船上备有钓鱼的用具,冬画去向书院管事的借了一套。
很快,便在船尾摆好了鱼杆。
鹿溪书院来了两艘船,一艘住着男子,一艘住着闺秀,还有领队的两位女夫子。
不过今日都去吃宴,船上格外安静。
沈槿卿坐在船尾,手持鱼杆。今夜无风亦无星,夜色很暗,河面上笼罩着一层薄薄的水雾,她运气倒不错,很快便钓上两尾。
“小姐,您手上还有伤呢。小心小心——”冬画小声叮嘱,怕惊动鱼虾。
沈槿卿用左手持杆,声音也压的很低,“无妨,我单手便能钓起——咦——”
正说着,她突然感觉拉不动——
“冬画,你们来一起。”沈槿卿将鱼竿交给冬画。
随行两个二等丫鬟也一同上来帮忙。但拽不上来……
此次出行,除了冬画,沈槿卿还带了两个新买的丫鬟翠笺、翠扇。至于沈家那两个,则留守书院,由刘姑坐镇。
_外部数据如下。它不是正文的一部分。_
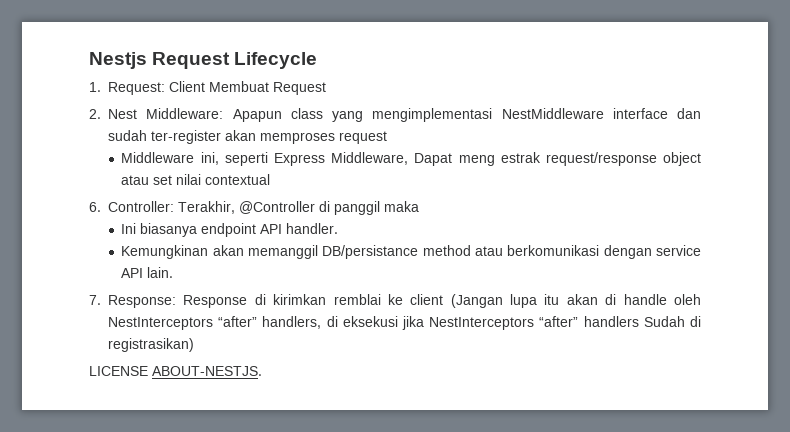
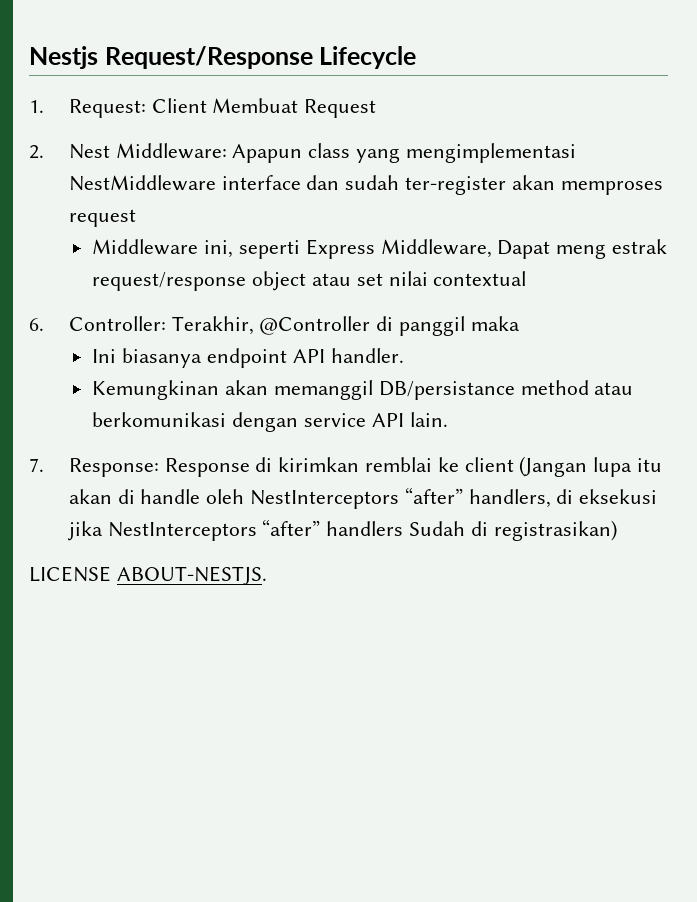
- Nestjs Request Lifecycle
+ Nestjs Request/Response Lifecycle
“小姐,这怕是钓到大鱼了吧。听说广陵河里有一人长的大鱼呢!”冬画惊奇道。
沈槿卿拎着灯笼,往水面一照,蒙蒙的水雾,看不太清晰。但……
她看见了一团散开的头发,犹如水草。
这是一具尸体!
出了命案?
她正打算招呼船上的侍卫报案,突然……
看见那堆“水草”中若隐若现的面具。
龙王的面具。
这是……
这人是……
沈槿卿眸光一沉,她四处张望了一下,船尾这边并没有人。
“翠笺,你去前面守着。若有人靠近,拖延一下时间,不要让人靠近。”沈槿卿吩咐。
翠笺不明所以,但领命去前面守着了。
沈槿卿搁下灯笼,解开披在身上的雪白披风,悄悄下水……
“小姐——”冬画吓了一跳,压低声音问道,“您这是做什么?您不会水啊……”
“我会!”沈槿卿回答一句,将那被鱼钩挂住的人,抱了起来,“搭把手,救他上去!”
冬画震惊,这大鱼竟然是个人!
而且看身形是个男人!
她吓的一句话也不敢说了。若让人瞧见她家小姐与一个男人在水中搂搂抱抱,那还得了!
她小心翼翼接住那一袭黑衣的面具人,旁边早已经目瞪口呆的翠扇也赶紧一起捞人。
主仆三人合力将人救了上来。
沈槿卿从水中上岸,她将黑衣人背负而起,闻到一股清晰的血腥味,低头一看……
不知道他伤在何处,但血水顺着他的衣衫下摆一滴滴落在甲板上。
沈槿卿眸光一沉,道,“翠扇,把血迹清理干净。”
“是。”翠扇慌忙点头。
沈槿卿又拿起自己毛茸茸的披风,给他裹了一层,暂时兜住血水。
“冬画,你在前面开路。如果遇到人,先把人引开。”沈槿卿吩咐道。
冬画紧张而慎重点头。
“翠笺,你跟在后面,若有痕迹,清理一下。”沈槿卿又吩咐望风的翠笺。
翠笺拿起抹布,亦步亦趋跟在两人后面。
今晚诸位闺秀都去吃宴了,留守的婢女大多待在屋中,外面少有人,一路倒是顺利。
等回到沈槿卿住的房间。
两个婢女腿都软了。
沈槿卿一只手搭在戚宴的鼻息上,没有呼吸。但她脸色不变,趴在戚宴的胸膛,附耳倾听,听到了一阵微弱但稳定的心跳声。
她知道顶级高手的龟息术,是可以封住气息的。
戚宴还没死。
沈槿卿稍稍松了一口气,他还活着。刚才黑灯瞎火看不太清,此时在灯光下细细打量,她终于看清了血水的来源……
他的左肩处,插着一支箭羽模样的暗器。
戚宴其实已经封住了肩胛处的穴道,但鲜血依旧细细流。封穴只能暂时压制,随着时间推移,效果会越来越差。
必须立即给他取箭,止血。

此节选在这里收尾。